[Web page edit records]
============
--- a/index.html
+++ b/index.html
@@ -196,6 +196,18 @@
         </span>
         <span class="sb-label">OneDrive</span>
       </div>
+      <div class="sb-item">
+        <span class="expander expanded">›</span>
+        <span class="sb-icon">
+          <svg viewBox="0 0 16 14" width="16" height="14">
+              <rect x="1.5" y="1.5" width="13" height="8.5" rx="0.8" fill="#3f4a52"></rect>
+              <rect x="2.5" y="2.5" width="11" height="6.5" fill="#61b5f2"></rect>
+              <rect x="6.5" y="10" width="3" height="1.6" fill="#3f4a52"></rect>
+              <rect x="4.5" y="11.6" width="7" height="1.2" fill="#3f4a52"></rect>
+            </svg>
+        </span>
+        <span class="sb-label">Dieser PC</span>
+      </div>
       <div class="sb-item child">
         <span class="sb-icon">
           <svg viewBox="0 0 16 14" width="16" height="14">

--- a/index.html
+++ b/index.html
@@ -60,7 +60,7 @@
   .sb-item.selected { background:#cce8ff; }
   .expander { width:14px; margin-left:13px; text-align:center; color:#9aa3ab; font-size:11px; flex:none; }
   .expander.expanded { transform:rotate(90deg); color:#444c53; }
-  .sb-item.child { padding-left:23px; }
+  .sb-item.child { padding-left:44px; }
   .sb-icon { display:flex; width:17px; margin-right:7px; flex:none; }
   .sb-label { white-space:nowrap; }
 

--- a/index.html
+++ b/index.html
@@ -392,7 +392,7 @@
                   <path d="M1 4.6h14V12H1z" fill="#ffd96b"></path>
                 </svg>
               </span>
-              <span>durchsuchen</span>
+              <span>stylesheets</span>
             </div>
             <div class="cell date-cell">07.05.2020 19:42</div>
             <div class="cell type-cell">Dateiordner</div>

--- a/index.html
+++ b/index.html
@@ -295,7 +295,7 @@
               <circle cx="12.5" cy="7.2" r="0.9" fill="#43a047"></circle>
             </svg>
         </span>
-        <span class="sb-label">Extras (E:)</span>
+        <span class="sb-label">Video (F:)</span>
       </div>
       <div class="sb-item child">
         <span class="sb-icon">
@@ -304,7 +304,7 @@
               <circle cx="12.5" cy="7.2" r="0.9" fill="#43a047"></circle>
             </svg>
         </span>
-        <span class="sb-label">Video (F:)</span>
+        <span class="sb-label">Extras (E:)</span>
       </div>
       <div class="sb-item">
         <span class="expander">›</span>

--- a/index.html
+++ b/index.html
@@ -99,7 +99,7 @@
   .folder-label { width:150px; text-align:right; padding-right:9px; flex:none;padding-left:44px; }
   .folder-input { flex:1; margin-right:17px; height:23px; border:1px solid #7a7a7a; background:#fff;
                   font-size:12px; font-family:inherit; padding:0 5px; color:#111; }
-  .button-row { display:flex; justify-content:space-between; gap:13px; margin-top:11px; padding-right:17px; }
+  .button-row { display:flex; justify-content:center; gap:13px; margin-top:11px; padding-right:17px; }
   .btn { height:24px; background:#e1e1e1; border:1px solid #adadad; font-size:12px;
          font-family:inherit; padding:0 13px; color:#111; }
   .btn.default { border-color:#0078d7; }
============
▶ WORK REQUIRED
The entries above are to be retyped exactly, with nothing left out.

▶ OUTPUT
--- a/index.html
+++ b/index.html
@@ -196,6 +196,18 @@
         </span>
         <span class="sb-label">OneDrive</span>
       </div>
+      <div class="sb-item">
+        <span class="expander expanded">›</span>
+        <span class="sb-icon">
+          <svg viewBox="0 0 16 14" width="16" height="14">
+              <rect x="1.5" y="1.5" width="13" height="8.5" rx="0.8" fill="#3f4a52"></rect>
+              <rect x="2.5" y="2.5" width="11" height="6.5" fill="#61b5f2"></rect>
+              <rect x="6.5" y="10" width="3" height="1.6" fill="#3f4a52"></rect>
+              <rect x="4.5" y="11.6" width="7" height="1.2" fill="#3f4a52"></rect>
+            </svg>
+        </span>
+        <span class="sb-label">Dieser PC</span>
+      </div>
       <div class="sb-item child">
         <span class="sb-icon">
           <svg viewBox="0 0 16 14" width="16" height="14">

--- a/index.html
+++ b/index.html
@@ -60,7 +60,7 @@
   .sb-item.selected { background:#cce8ff; }
   .expander { width:14px; margin-left:13px; text-align:center; color:#9aa3ab; font-size:11px; flex:none; }
   .expander.expanded { transform:rotate(90deg); color:#444c53; }
-  .sb-item.child { padding-left:23px; }
+  .sb-item.child { padding-left:44px; }
   .sb-icon { display:flex; width:17px; margin-right:7px; flex:none; }
   .sb-label { white-space:nowrap; }
 

--- a/index.html
+++ b/index.html
@@ -392,7 +392,7 @@
                   <path d="M1 4.6h14V12H1z" fill="#ffd96b"></path>
                 </svg>
               </span>
-              <span>durchsuchen</span>
+              <span>stylesheets</span>
             </div>
             <div class="cell date-cell">07.05.2020 19:42</div>
             <div class="cell type-cell">Dateiordner</div>

--- a/index.html
+++ b/index.html
@@ -295,7 +295,7 @@
               <circle cx="12.5" cy="7.2" r="0.9" fill="#43a047"></circle>
             </svg>
         </span>
-        <span class="sb-label">Extras (E:)</span>
+        <span class="sb-label">Video (F:)</span>
       </div>
       <div class="sb-item child">
         <span class="sb-icon">
@@ -304,7 +304,7 @@
               <circle cx="12.5" cy="7.2" r="0.9" fill="#43a047"></circle>
             </svg>
         </span>
-        <span class="sb-label">Video (F:)</span>
+        <span class="sb-label">Extras (E:)</span>
       </div>
       <div class="sb-item">
         <span class="expander">›</span>

--- a/index.html
+++ b/index.html
@@ -99,7 +99,7 @@
   .folder-label { width:150px; text-align:right; padding-right:9px; flex:none;padding-left:44px; }
   .folder-input { flex:1; margin-right:17px; height:23px; border:1px solid #7a7a7a; background:#fff;
                   font-size:12px; font-family:inherit; padding:0 5px; color:#111; }
-  .button-row { display:flex; justify-content:space-between; gap:13px; margin-top:11px; padding-right:17px; }
+  .button-row { display:flex; justify-content:center; gap:13px; margin-top:11px; padding-right:17px; }
   .btn { height:24px; background:#e1e1e1; border:1px solid #adadad; font-size:12px;
          font-family:inherit; padding:0 13px; color:#111; }
   .btn.default { border-color:#0078d7; }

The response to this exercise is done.